» **Task prompt**
From the records below, count the lines containing the word "Маркусом" and give only that number.

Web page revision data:

----

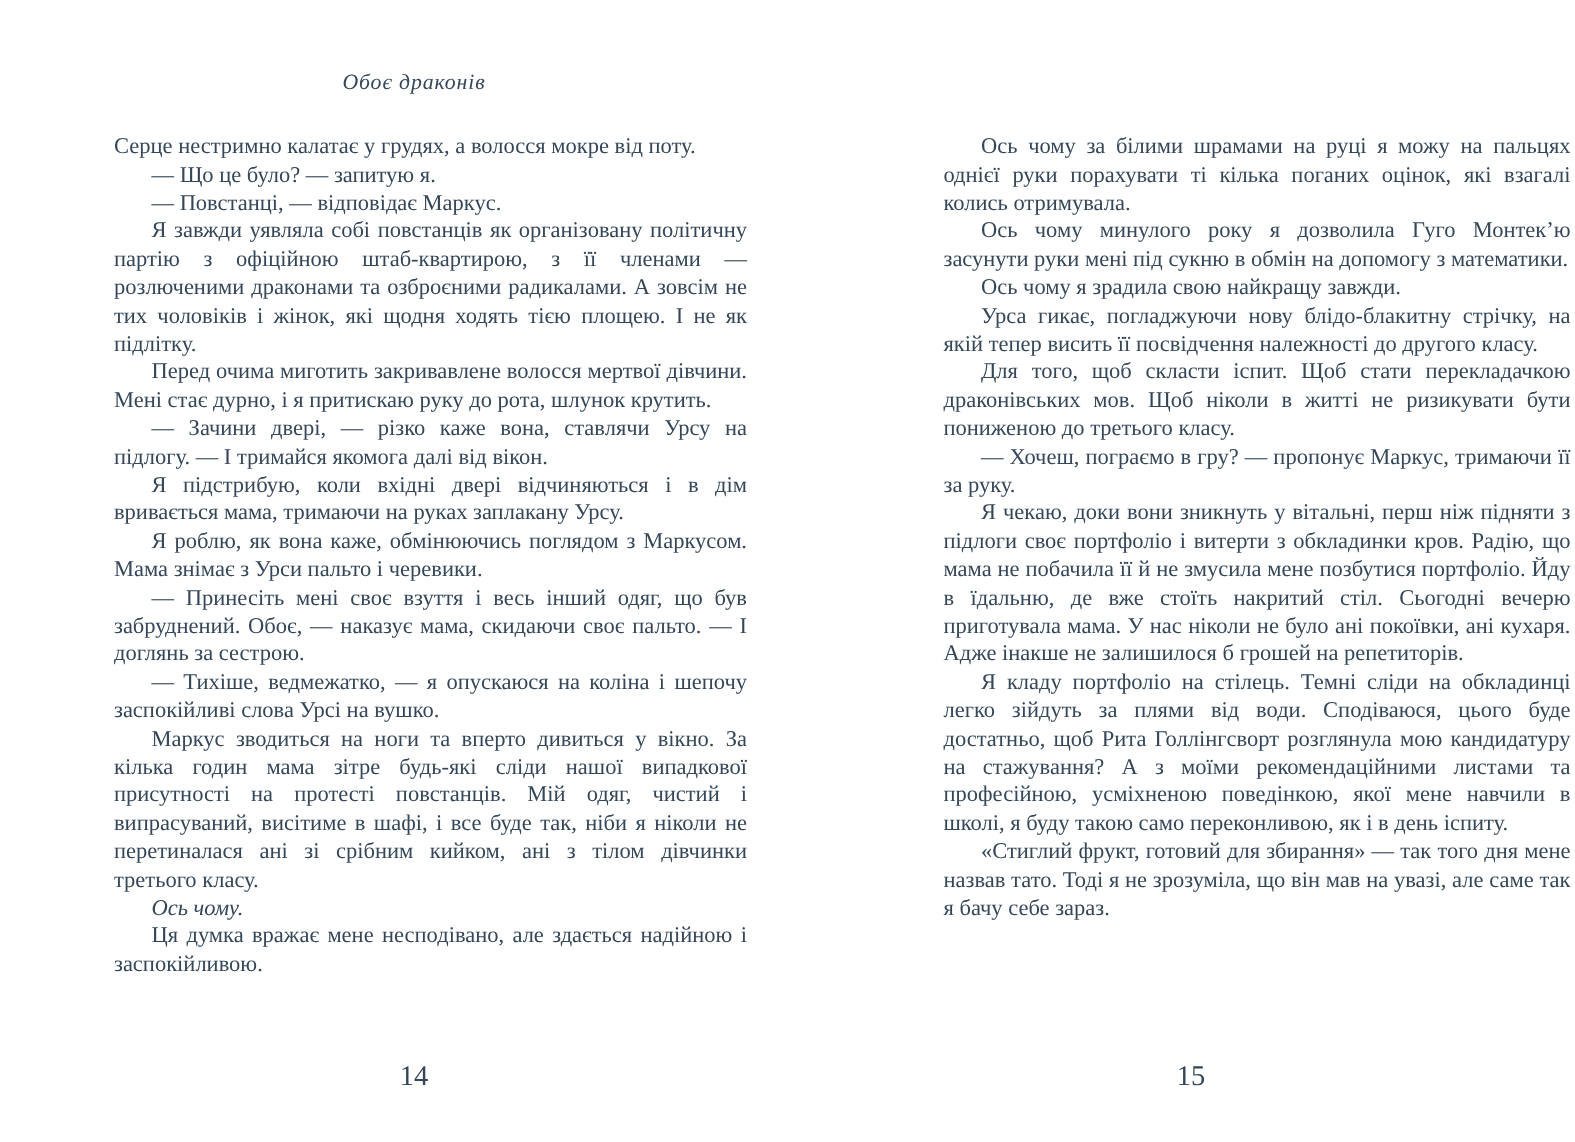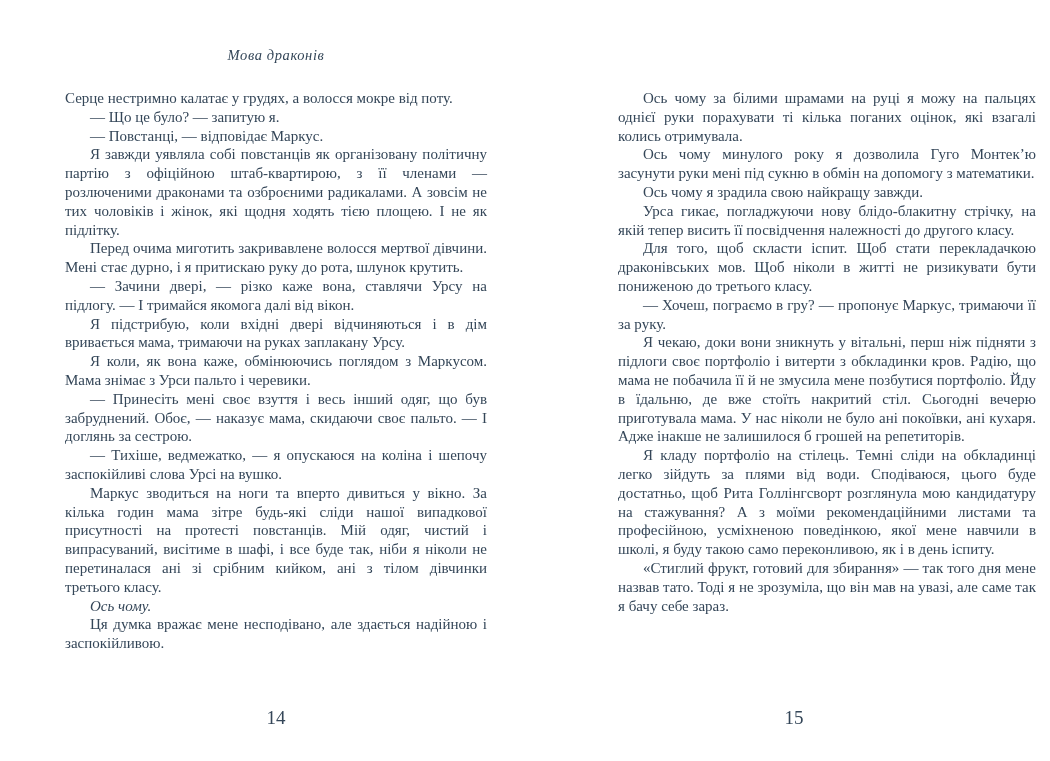--- a/index.html
+++ b/index.html
@@ -60,7 +60,7 @@
 
 <div class="spread">
 
-  <div class="page-header left">Мова драконів</div>
+  <div class="page-header left">Обоє драконів</div>
 
 
   <div class="page-body left">

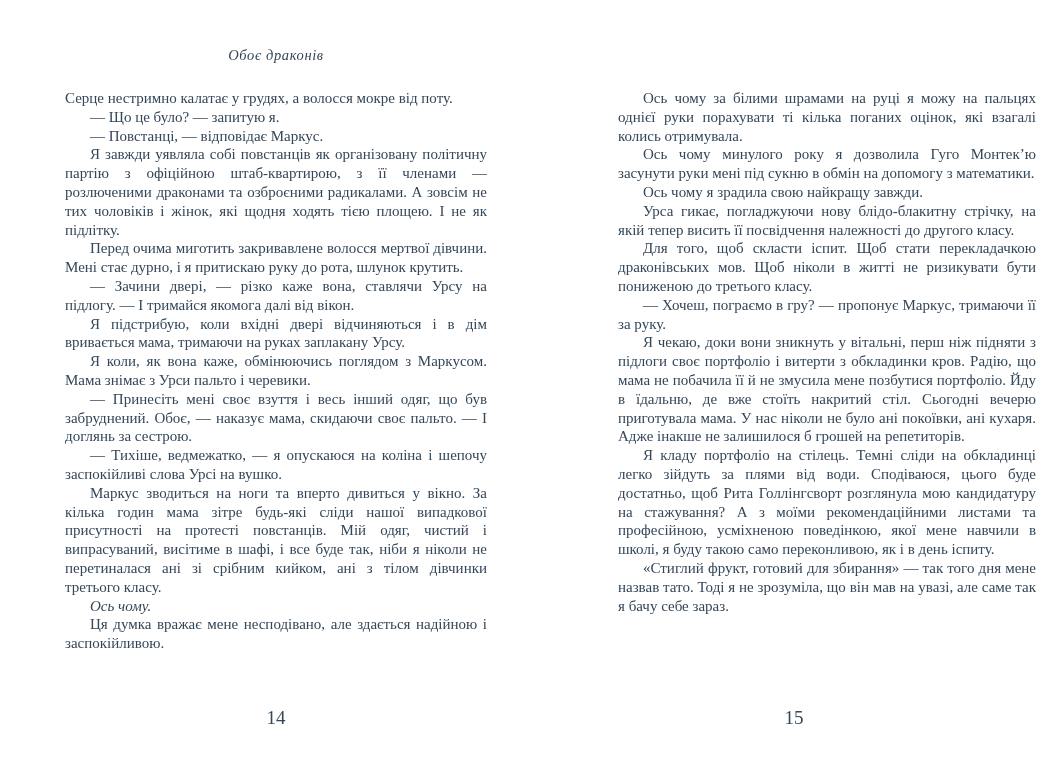--- a/index.html
+++ b/index.html
@@ -35,6 +35,7 @@
     line-height: 18.8px;
     text-align: justify;
     hyphens: auto;
+    margin-left: 11px;
     -webkit-hyphens: auto;
   }
   .page-body.left  { left: 65px;  width: 422px; }

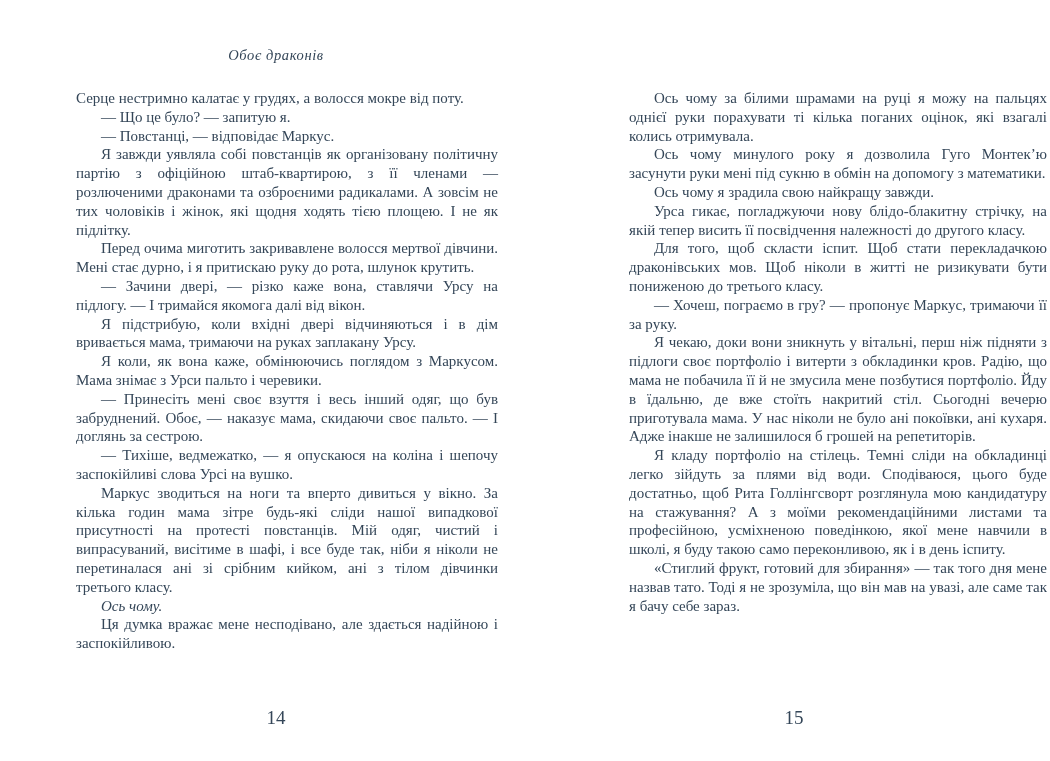--- a/index.html
+++ b/index.html
@@ -72,7 +72,7 @@
       <p>Перед очима миготить закривавлене волосся мертвої дівчини. Мені стає дурно, і я притискаю руку до рота, шлунок крутить.</p>
       <p>— Зачини двері, — різко каже вона, ставлячи Урсу на підлогу. — І тримайся якомога далі від вікон.</p>
       <p>Я підстрибую, коли вхідні двері відчиняються і в дім вривається мама, тримаючи на руках заплакану Урсу.</p>
-      <p>Я коли, як вона каже, обмінюючись поглядом з Маркусом. Мама знімає з Урси пальто і черевики.</p>
+      <p>Я роблю, як вона каже, обмінюючись поглядом з Маркусом. Мама знімає з Урси пальто і черевики.</p>
       <p>— Принесіть мені своє взуття і весь інший одяг, що був забруднений. Обоє, — наказує мама, скидаючи своє пальто. — І доглянь за сестрою.</p>
       <p>— Тихіше, ведмежатко, — я опускаюся на коліна і шепочу заспокійливі слова Урсі на вушко.</p>
       <p>Маркус зводиться на ноги та вперто дивиться у вікно. За кілька годин мама зітре будь-які сліди нашої випадкової присутності на протесті повстанців. Мій одяг, чистий і випрасуваний, висітиме в шафі, і все буде так, ніби я ніколи не перетиналася ані зі срібним кийком, ані з тілом дівчинки третього класу.</p>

----

» **Solved exercise**
2